Bei komparativen Forschungen zur Europäisierung in verschiedenen Ländern wird deutlich, dass Europäisierung keineswegs ein Prozess ist, der überall gleich verläuft. Dazu tragen die unterschiedlichen politischen Kulturen sowie die Journalisten und die Positionierung von Medienorganisationen bei. Vergleicht man die Haltungen gegenüber der Europäischen Integration in den Kommentaren der Qualitätspresse in Deutschland, Frankreich, Italien, Spanien, den Niederlanden, der Schweiz und Großbritannien, so nahmen die Journalisten mehrheitlich eine positive Haltung ein. Im Unterschied zu der eindeutig europafreundlichen Kommentierung in Frankreich und Italien brachten die britischen Medien in fast jedem zweiten Editorial eine negative Einstellung gegenüber der Europäischen Integration zum Ausdruck.

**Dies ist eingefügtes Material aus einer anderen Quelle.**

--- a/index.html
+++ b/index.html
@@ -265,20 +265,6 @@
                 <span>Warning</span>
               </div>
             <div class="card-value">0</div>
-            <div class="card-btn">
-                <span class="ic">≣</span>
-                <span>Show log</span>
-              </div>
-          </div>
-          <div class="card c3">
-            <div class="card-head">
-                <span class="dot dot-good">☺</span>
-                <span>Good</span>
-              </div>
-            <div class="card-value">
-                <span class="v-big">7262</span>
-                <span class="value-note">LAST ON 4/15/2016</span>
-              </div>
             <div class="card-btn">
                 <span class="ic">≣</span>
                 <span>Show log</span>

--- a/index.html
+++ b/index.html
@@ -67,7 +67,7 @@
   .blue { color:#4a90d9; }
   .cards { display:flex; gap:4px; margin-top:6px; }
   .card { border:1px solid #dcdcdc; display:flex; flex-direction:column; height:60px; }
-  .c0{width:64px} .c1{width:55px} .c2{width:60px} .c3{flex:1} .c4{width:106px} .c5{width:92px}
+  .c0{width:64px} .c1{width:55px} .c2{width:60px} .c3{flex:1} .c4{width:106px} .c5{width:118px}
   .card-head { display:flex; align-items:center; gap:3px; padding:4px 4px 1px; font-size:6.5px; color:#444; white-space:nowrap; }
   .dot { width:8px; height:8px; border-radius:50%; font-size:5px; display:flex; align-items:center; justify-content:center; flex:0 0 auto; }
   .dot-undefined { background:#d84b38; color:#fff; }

Nationale politische Kontexte der einzelnen EU-Mitgliedsländer erweisen sich nicht nur als wichtiger Einflussfaktor auf die Haltungen der Journalisten oder die Relevanz, die sie europäischen Themen beimessen. Es liegt auf der Hand, dass die gemeinsame Politik in Brüssel in den Medien der Mitgliedsländer vor dem Hintergrund der nationalen politischen Kultur und der eigenen inneren Konfliktlinien und Interessenskonstellationen interpretiert wird.

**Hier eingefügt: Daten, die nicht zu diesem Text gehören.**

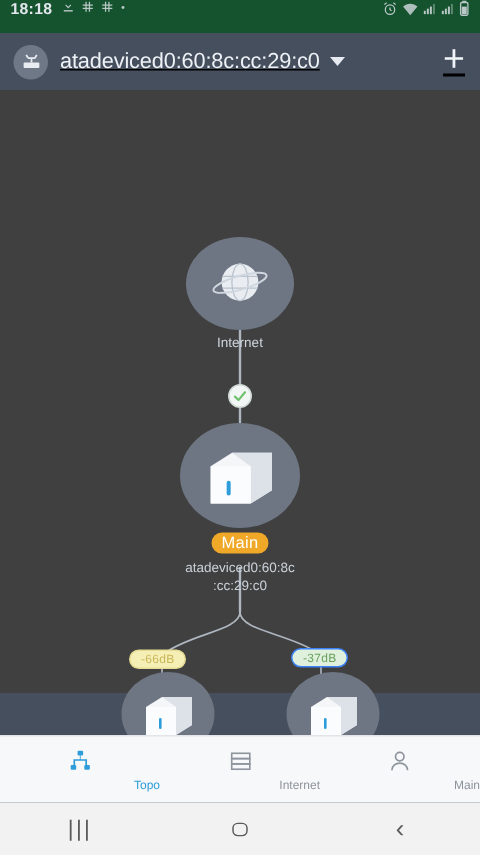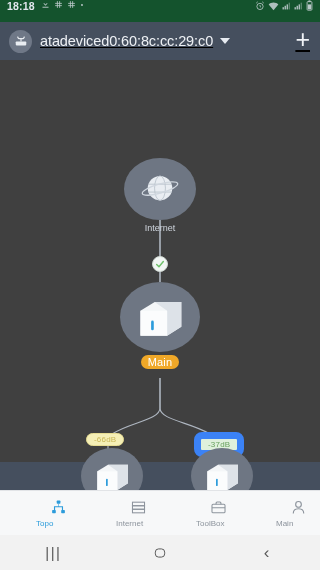--- a/index.html
+++ b/index.html
@@ -250,6 +250,10 @@
         </span>
       </div>
       <span class="badge badge-main">Main</span>
+      <div class="main-caption">
+        <div>atadeviced0:60:8c</div>
+        <div>:cc:29:c0</div>
+      </div>
     </div>
 
     <span class="pill pill-weak" id="pill-left">-66dB</span>

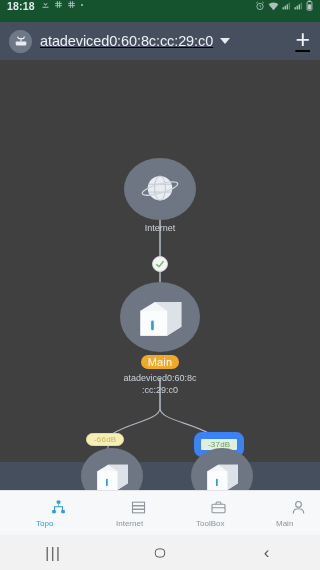--- a/index.html
+++ b/index.html
@@ -88,7 +88,7 @@
     font-size: 8px; letter-spacing: .2px; white-space: nowrap;
   }
   .pill-weak { background: #f5efb6; color: #c9b758; border: 1px solid #e6dc93; }
-  .pill-good { background: #dff0dc; color: #68a05e; border: 7px solid #3b82f6; }
+  .pill-good { background: #dff0dc; color: #68a05e; border: 1px solid #3b82f6; }
   #pill-left { left: 86px; top: 373px; }
   #pill-right { left: 194px; top: 372px; }
 

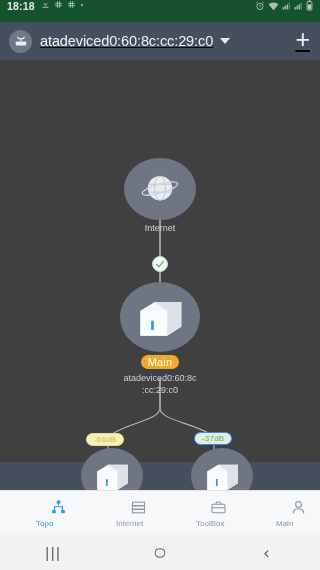--- a/index.html
+++ b/index.html
@@ -105,7 +105,7 @@
     background: #f7f8f9; border-top: 1px solid #e2e4e7;
     display: flex; align-items: center;
   }
-  .tab { flex: 1; text-align: left; color: #8d949d; margin-left: 36px; }
+  .tab { flex: 1; text-align: right; color: #8d949d; }
   .tab .tab-icon { height: 19px; display: flex; align-items: center; justify-content: center; }
   .tab .tab-label { font-size: 8px; margin-top: 2px; display: block; }
   .tab.active { color: #2d9cdb; }

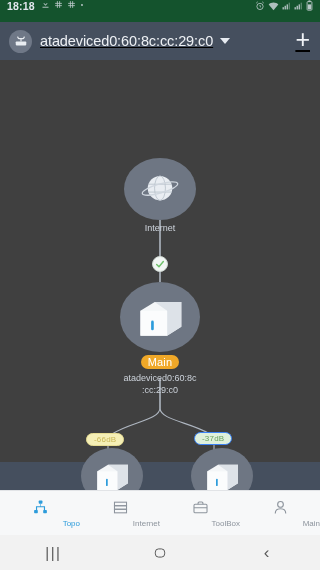--- a/index.html
+++ b/index.html
@@ -314,15 +314,6 @@
     </div>
     <div class="tab">
       <span class="tab-icon">
-        <svg width="17" height="17" viewBox="0 0 24 24" fill="none" stroke="#8d949d" stroke-width="1.5">
-          <rect x="2.8" y="7.5" width="18.4" height="12" rx="1.6"></rect>
-          <path d="M8.6 7.5V5.6c0-.8.6-1.4 1.4-1.4h4c.8 0 1.4.6 1.4 1.4v1.9M2.8 12.4h18.4"></path>
-        </svg>
-      </span>
-      <span class="tab-label">ToolBox</span>
-    </div>
-    <div class="tab">
-      <span class="tab-icon">
         <svg width="17" height="17" viewBox="0 0 24 24" fill="none" stroke="#8d949d" stroke-width="1.6">
           <circle cx="12" cy="7.6" r="4"></circle>
             <path d="M4.6 20.4c0-4.1 3.3-6.6 7.4-6.6s7.4 2.5 7.4 6.6"></path>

An dieser Stelle wird auch deutlich, dass die Massenmedien dazu tendieren, die Argumentationsfiguren und Positionen ihrer nationalen Regierungen zu übernehmen. So findet man in der öffentlichen Kommunikation über europäische Politik das Muster, dass nationale Regierungen an den Verhandlungstischen in Brüssel Maßnahmen zustimmen, die sie zu Hause nicht mehr so enthusiastisch vertreten.
Ausblick
Wie sieht also Europäische Öffentlichkeit heute, kurz vor der siebten Europawahl als eine der wenigen direkten Wahlmöglichkeiten für die Europäischen Bürger, aus? Zunächst gilt nach wie vor, dass Europäische Öffentlichkeit vor dem Hintergrund des "Demokratiedefizits" der EU und der Kommunikationsbedürfnisse der europäischen Bürgerinnen und Bürger mehr denn je erforderlich ist. Die hier diskutierten Forschungsergebnisse zeigen ein vielgestaltiges Bild dieser Öffentlichkeit und machen noch einmal deutlich, dass allgemeine Annahmen und Aussagen zu den Leistungen "der" Medien für "die" Europäische Öffentlichkeit dem komplexen Beziehungsgeflecht transnationaler Kommunikation im Kommunikationsraum Europa noch weniger angemessen sind als schon für nationale Öffentlichkeiten. Wir wissen, dass Europa zu bestimmten Zeitpunkten, in verschiedenen thematischen Kontexten und mit jeweils recht unterschiedlichen nationalen Rahmungen für die Bürgerinnen und Bürger Europas sichtbar wird und können diese Unterschiede in Ansätzen auch erklären. Künftig wird es darauf ankommen, weitere Faktoren herauszuarbeiten, welche die verschiedenen Formen und Grade der Europäisierung und die Synchronisation europäischer Debatten erklären. Dann erst wird es möglich sein, die Qualitäten und Dynamiken Europäischer Öffentlichkeit zu prognostizieren. Die empirische Forschung hat auch im Hinblick auf die demokratische Qualität noch viele Fragen zu klären. Denn über die Wirkungen der europäischen Debatten in den Massenmedien auf die Bürgerinnen und Bürger, deren Wissen und Einstellungen zum Projekt Europa und der europäischen Gemeinschaft, liegen bisher kaum gesicherte Befunde vor.